We don't often complain about things that are easy for us to fix or to change, like being thirsty. I'm not complaining about being thirsty right now because I'm sitting next to my kitchen and I have an abundance of beverages available to me. I'm drinking a Topo Chico, which I love right now. So you can notice what you complain about. Often we complain about things where we don't feel like we have that much power, or things do feel out of our control, and sometimes it can just be a habit.

There are studies that show again that we complain up to 30 times a day ,that was out loud complaining. And then that other study I mentioned, which was claiming up to one complaint per minute, which, if I check in with myself some days that seems a little bit more correct. And it just generates more negative emotion, and more negative thinking.

And there's some suggestion that when we complain or when we listen to complaining, it's creating some negative thoughts, some negative emotions. Our brain releases some cortisol. Cortisol then sensitizes the amygdala, our early warning system, our alarm bell, even more sensitive and louder. And cortisol tends to undermine another part of the brain, the hippocampus. And the hippocampus is not only important in forming memories, but it also tends to act as negative feedback to the amygdala. It puts the breaks on the amygdala.

And so I don't know that this has been definitively studied. There's some suggestion, but it's possible that complaining can increase cortisol, which we know is not good for our body to be in sort of a chronic stress response. It tends to make us even more alert, more fine-tuned to danger and negativity and stress, and it tends to weaken the breaks on those systems. It can weaken the hippocampus. So those are the reasons why I think it's important to consider stopping complaining.

I like the idea that whatever you look for, you can find, I've talked about this before.
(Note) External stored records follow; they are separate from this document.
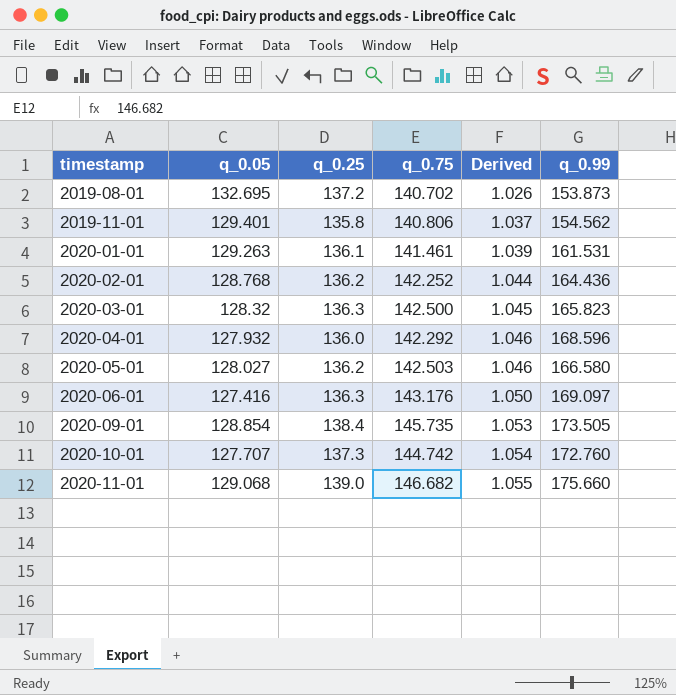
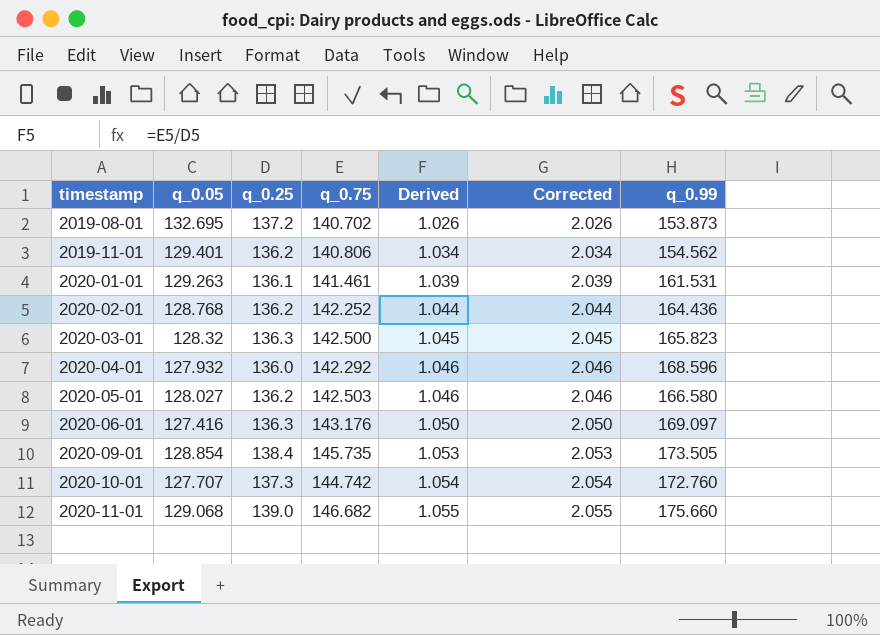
column Corrected | formula: none -> [Derived] + 1
2019-11-01 | q_0.25: 135.8 -> 136.2
2019-11-01 | Derived: 1.037 -> 1.034

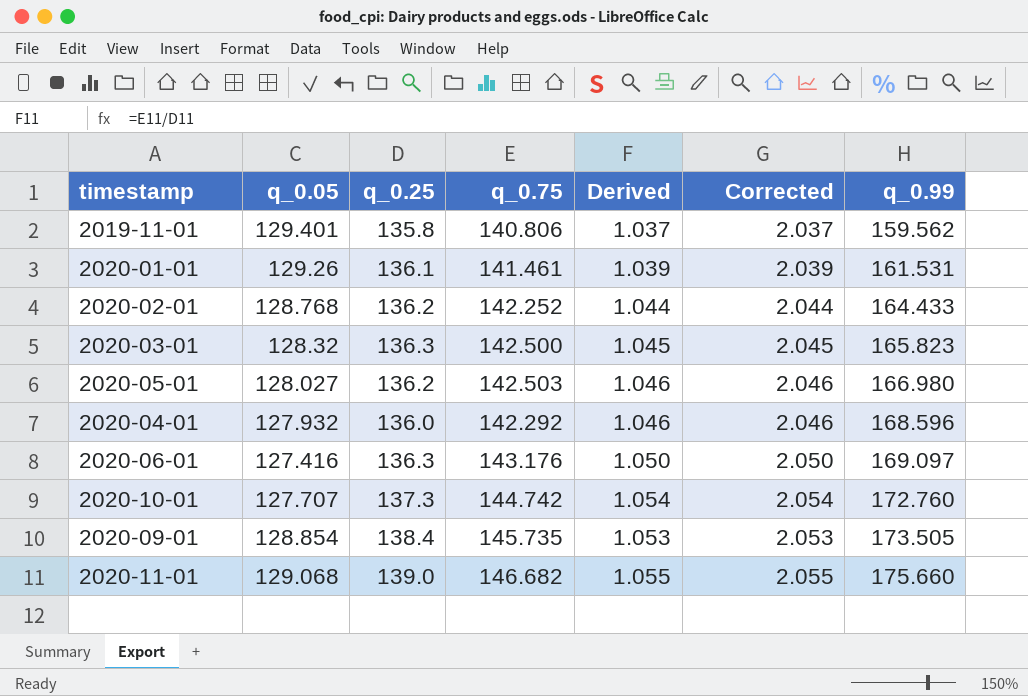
row order: timestamp ascending -> q_0.99 ascending
row 2019-08-01: 132.695 | 137.2 | 140.702 | 1.026 | 2.026 | 153.873 -> none
2019-11-01 | q_0.25: 136.2 -> 135.8
2019-11-01 | Derived: 1.034 -> 1.037
2019-11-01 | Corrected: 2.034 -> 2.037
2019-11-01 | q_0.99: 154.562 -> 159.562
2020-01-01 | q_0.05: 129.263 -> 129.26
2020-02-01 | q_0.99: 164.436 -> 164.433
2020-05-01 | q_0.99: 166.580 -> 166.980

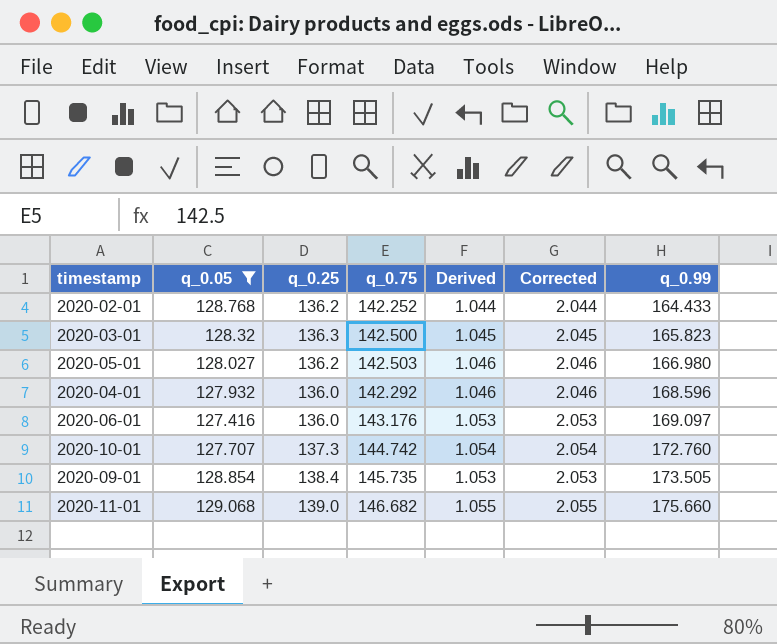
filter: none -> q_0.05 <= 129.068
2020-06-01 | q_0.25: 136.3 -> 136.0
2020-06-01 | Derived: 1.050 -> 1.053
2020-06-01 | Corrected: 2.050 -> 2.053

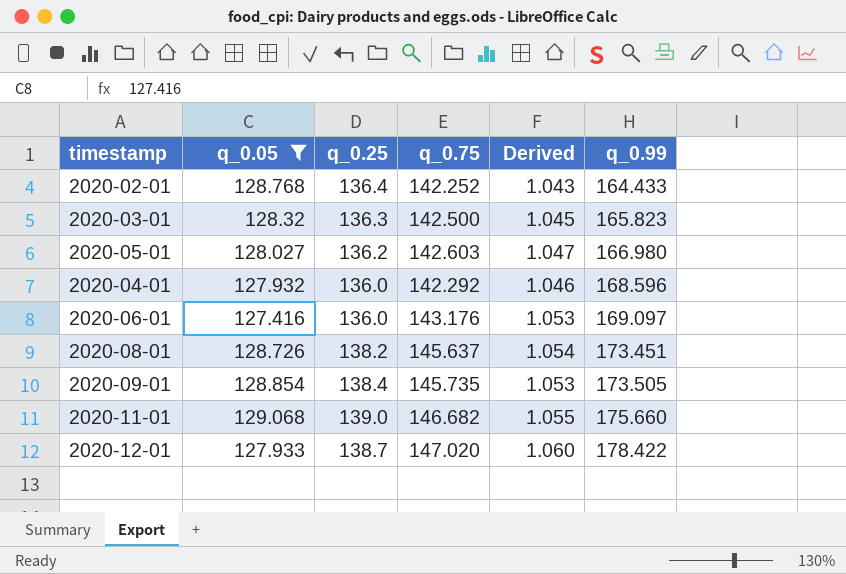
column Corrected | formula: [Derived] + 1 -> none
row 2020-10-01: 127.707 | 137.3 | 144.742 | 1.054 | 2.054 | 172.760 -> none
2020-02-01 | q_0.25: 136.2 -> 136.4
2020-02-01 | Derived: 1.044 -> 1.043
2020-05-01 | q_0.75: 142.503 -> 142.603
2020-05-01 | Derived: 1.046 -> 1.047
row 2020-08-01: none -> 128.726 | 138.2 | 145.637 | 1.054 | 173.451
row 2020-12-01: none -> 127.933 | 138.7 | 147.020 | 1.060 | 178.422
If you go out into your life, you review your life or you just go out into your life day by day and look for the good, you will find the good. This is true in people. This is true in jobs. This is true in your life. You can also look at your entire life and look for the negative. This is our default. We don't have to try to do this, right? This is what happens naturally.

So I want you to notice, I like to think about this as the movie in your mind, or if you were a director of a movie, can you prove to me how awful your life is? Yes. You could focus on all of those things. You could highlight all of those things. That's sort of what complaining is.
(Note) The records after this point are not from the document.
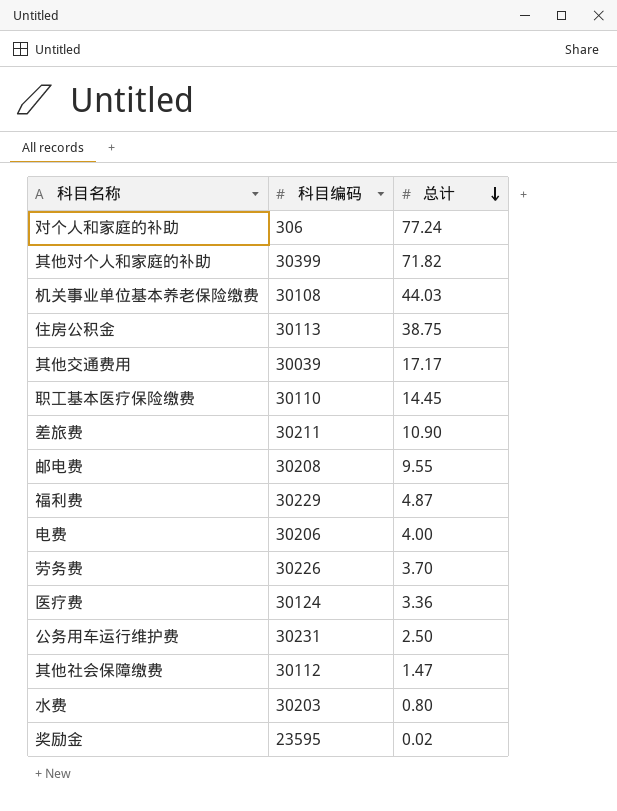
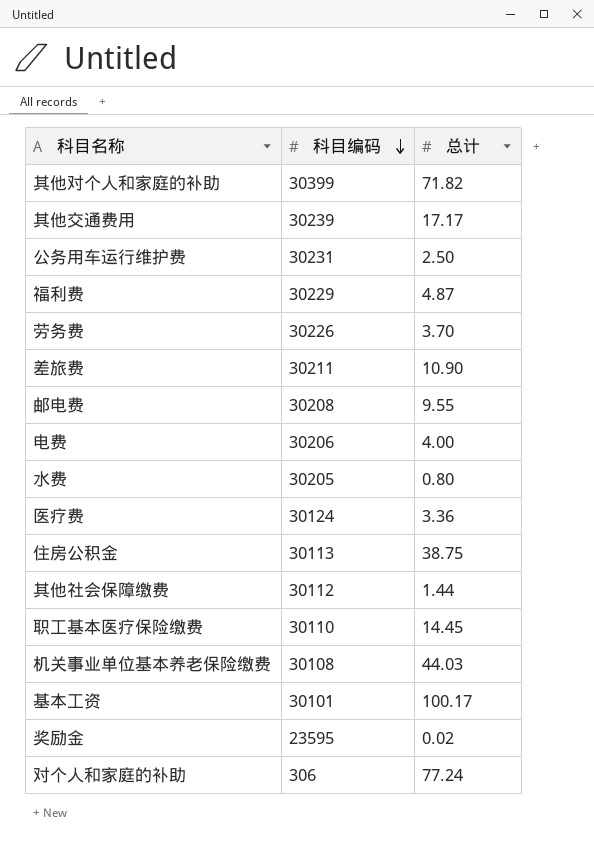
row order: 总计 descending -> 科目编码 descending
其他交通费用 | 科目编码: 30039 -> 30239
水费 | 科目编码: 30203 -> 30205
其他社会保障缴费 | 总计: 1.47 -> 1.44
row 基本工资: none -> 30101 | 100.17

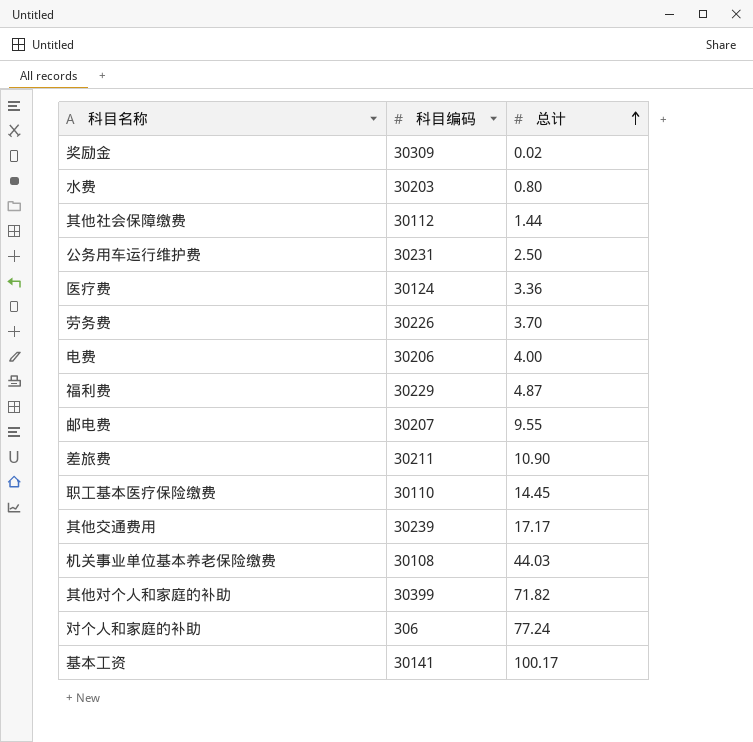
row order: 科目编码 descending -> 总计 ascending
row 住房公积金: 30113 | 38.75 -> none
奖励金 | 科目编码: 23595 -> 30309
水费 | 科目编码: 30205 -> 30203
邮电费 | 科目编码: 30208 -> 30207
基本工资 | 科目编码: 30101 -> 30141

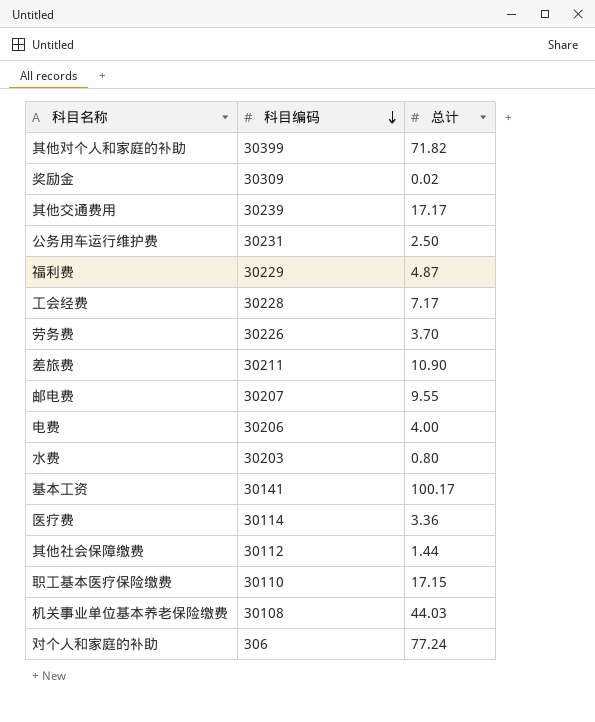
row order: 总计 ascending -> 科目编码 descending
row 工会经费: none -> 30228 | 7.17
医疗费 | 科目编码: 30124 -> 30114
职工基本医疗保险缴费 | 总计: 14.45 -> 17.15

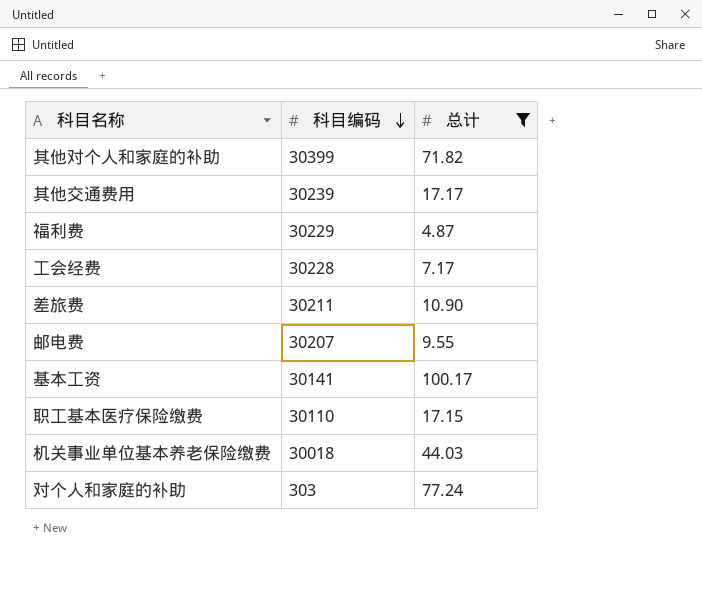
filter: none -> 总计 >= 4.87
机关事业单位基本养老保险缴费 | 科目编码: 30108 -> 30018
对个人和家庭的补助 | 科目编码: 306 -> 303

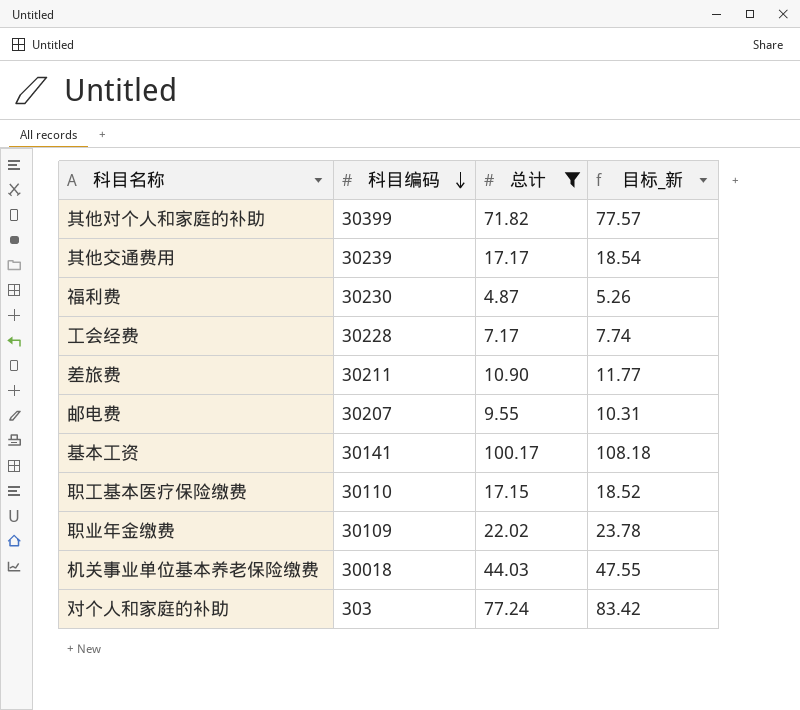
column 目标_新 | formula: none -> [总计] * 1.08
福利费 | 科目编码: 30229 -> 30230
row 职业年金缴费: none -> 30109 | 22.02 | 23.78

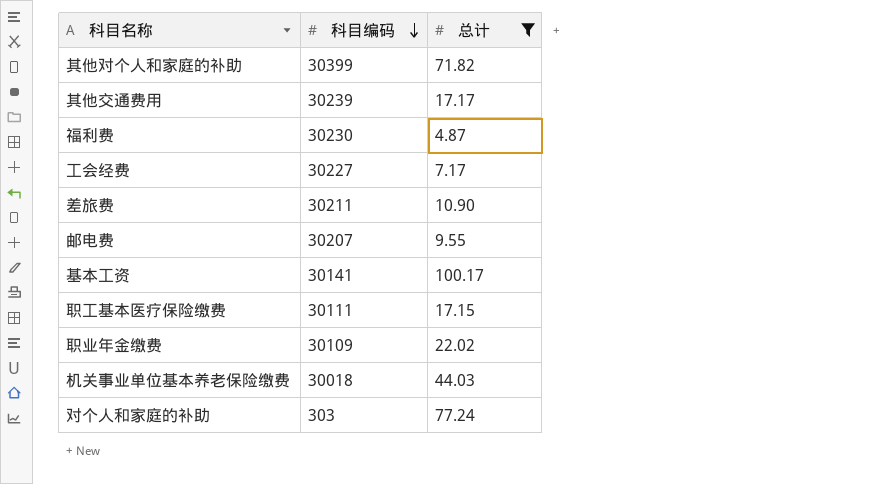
column 目标_新 | formula: [总计] * 1.08 -> none
工会经费 | 科目编码: 30228 -> 30227
职工基本医疗保险缴费 | 科目编码: 30110 -> 30111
And yet, on the other hand, can you film a movie of your life, and prove to me how amazing it is, how wonderful it is? There's so many wonderful things in the world that we can be looking for and finding and thinking about, but we have to be deliberate. We have to tell our brain to look for those things. This isn't just pretending like everything's great. I don't believe in that kind of positive thinking where you just paste it on. This is genuinely looking for positive things in the world that are true for you, and finding them and noticing them. So the cure for complaining is pretty simple.

It's to stop complaining. It's to stop engaging with and reinforcing complaints. Of course, when I tell you to just stop complaining, that is way easier said than done because we're so habituated to it and we're practiced at it, and I don't believe we can just stop our thoughts or delete our thoughts. We don't have to push away our thoughts. We don't have to suppress them. It's the same thing with emotions. We aren't stopping them or deleting them, or suppressing them or pushing them away. We can't control the thoughts that arise in our mind and the emotional response that we have, but we can choose whether we engage with those thoughts or not.
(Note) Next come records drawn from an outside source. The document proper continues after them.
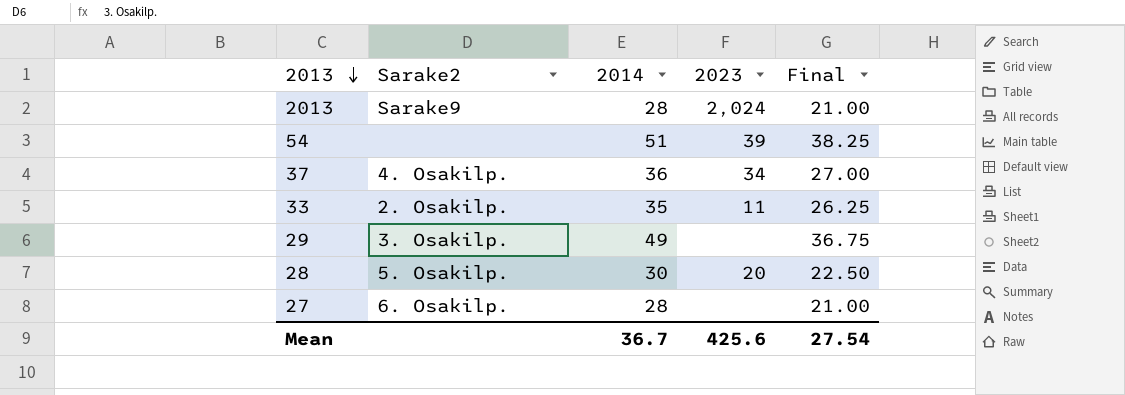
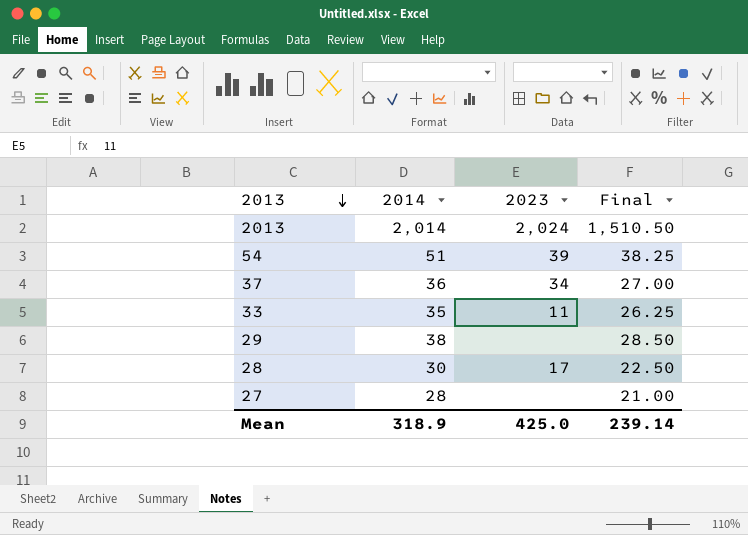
column Sarake2 | position: 2 -> none
2013 | 2014: 28 -> 2,014
2013 | Final: 21.00 -> 1,510.50
29 | 2014: 49 -> 38
29 | Final: 36.75 -> 28.50
28 | 2023: 20 -> 17
Mean | 2014: 36.7 -> 318.9
Mean | 2023: 425.6 -> 425.0
Mean | Final: 27.54 -> 239.14

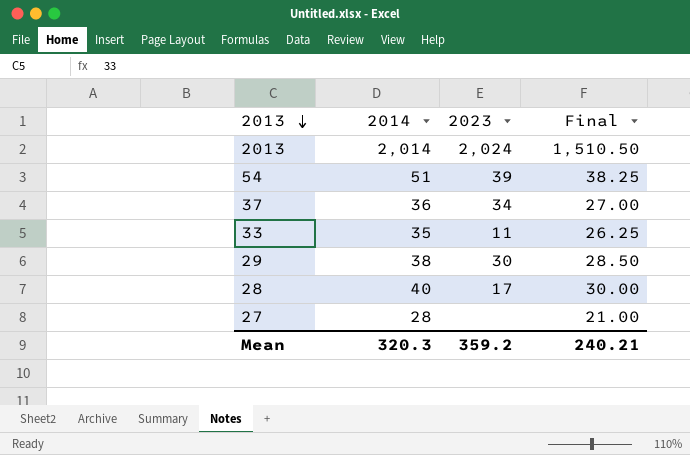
29 | 2023: none -> 30
28 | 2014: 30 -> 40
28 | Final: 22.50 -> 30.00
Mean | 2014: 318.9 -> 320.3
Mean | 2023: 425.0 -> 359.2
Mean | Final: 239.14 -> 240.21

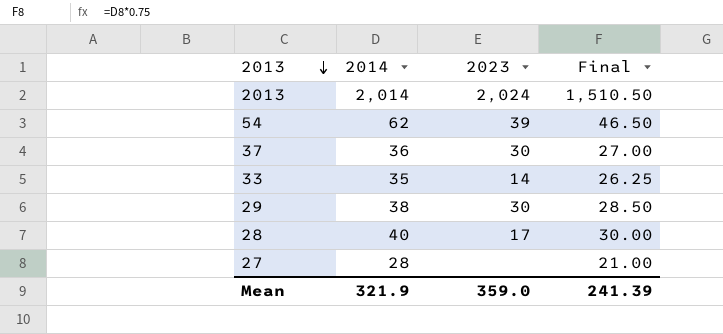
54 | 2014: 51 -> 62
54 | Final: 38.25 -> 46.50
37 | 2023: 34 -> 30
33 | 2023: 11 -> 14
Mean | 2014: 320.3 -> 321.9
Mean | 2023: 359.2 -> 359.0
Mean | Final: 240.21 -> 241.39

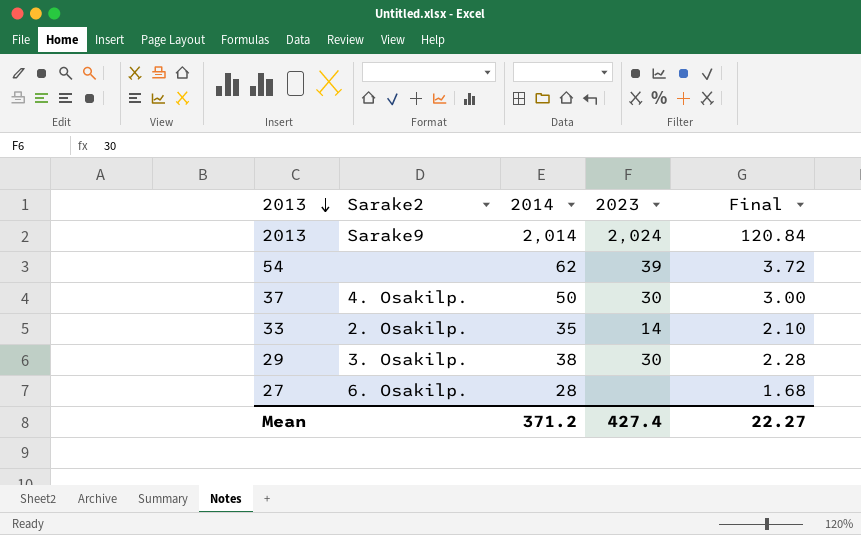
column Sarake2 | position: none -> 2
column Final | formula: [2014] * 0.75 -> [2014] * 0.06
row 28: 40 | 17 | 30.00 -> none
37 | 2014: 36 -> 50
Mean | 2014: 321.9 -> 371.2
Mean | 2023: 359.0 -> 427.4
Mean | Final: 241.39 -> 22.27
So we can choose whether we engage with our complaints, whether we start to have a conversation about it, whether we start spiraling through it and finding more evidence for why our boss is a jerk or out of touch, or whatever. And we can choose thoughts that we wanna practice thinking and reflecting on more often.

So the cure for complaining, is to stop complaining both out loud and in your head. No justifying your complaints. No snuggling with them or fondling them, holding them close, protecting them, justifying them.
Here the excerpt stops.